Lars Gårding (7 March 1919 – 7 July 2014) was a Swedish mathematician. He made notable contributions to the study of partial differential equations and partial differential operators. He was a professor of mathematics at Lund University in Sweden 1952–1984. Together with Marcel Riesz, he was a thesis advisor for Lars Hörmander.

Biography
Gårding was born in Hedemora, Sweden but grew up in Motala, where his father was an engineer at the plant. He began to study mathematics in Lund in 1937 with the first intention of becoming an actuary.

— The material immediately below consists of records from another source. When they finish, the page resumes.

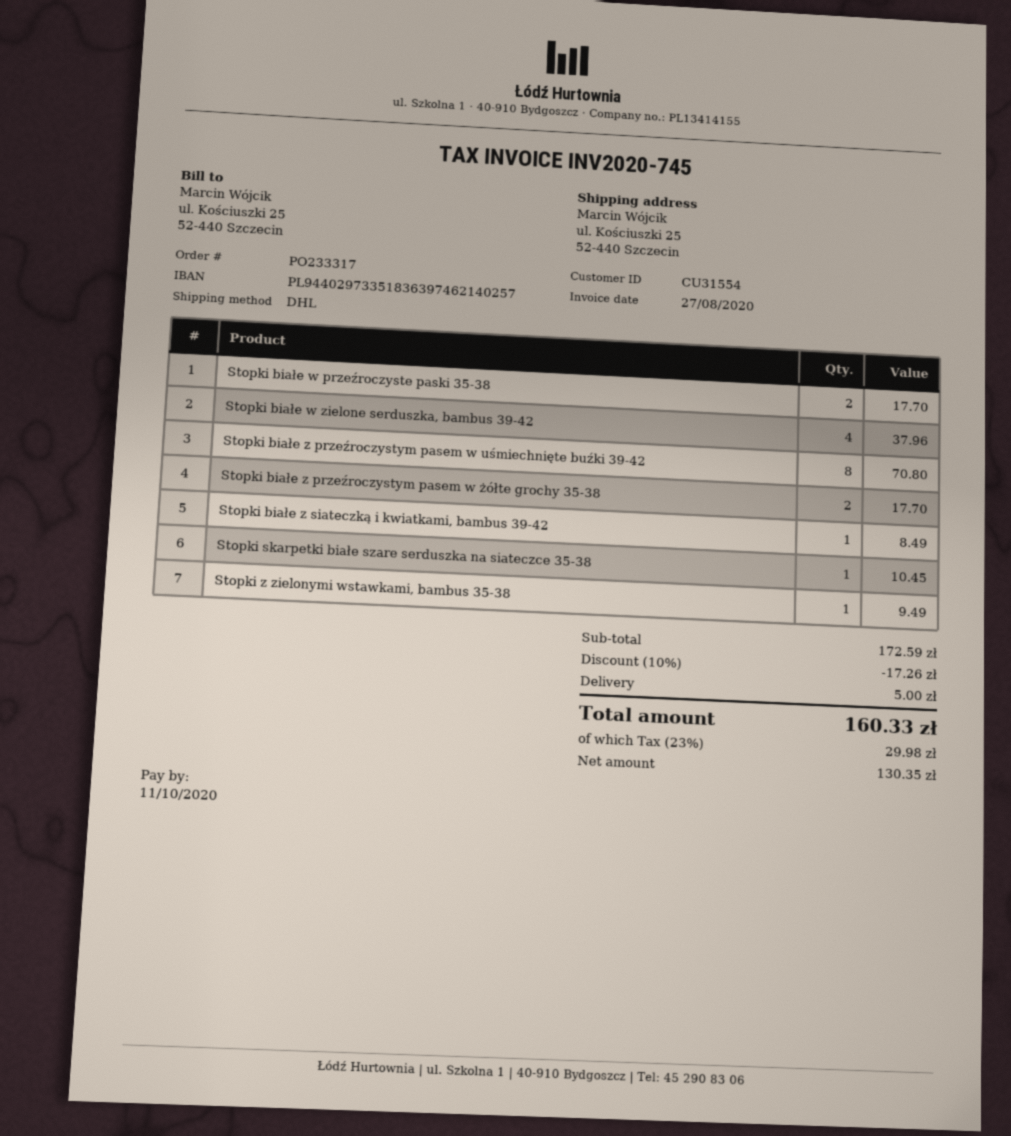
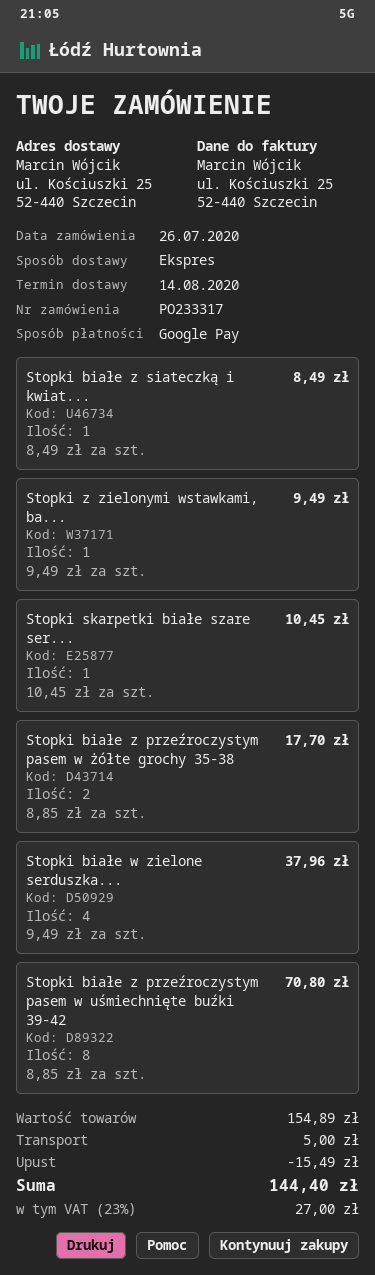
shipping method: DHL -> express
Stopki białe w przeźroczyste paski 35-38: 2 for 17.70 -> none
subtotal: 172.59 -> 154.89
discount: 17.26 -> 15.49
tax: 23% = 29.98 -> 23% = 27.00
total: 160.33 -> 144.40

His doctorate thesis, which was written under supervision of Marcel Riesz, was first on group representations in 1944, but in the following years he changed his research focus to the theory of partial differential equations.  He held the professorship of mathematics at Lund University from 1952 until retirement in 1984.

His interest was not limited to mathematics, but also in art, literature and music. He played the violin and the piano. Further, he published a book on bird songs and calls in 1987, a result of his interest in bird watching.

Gårding was elected a member of the Royal Swedish Academy of Sciences in 1953.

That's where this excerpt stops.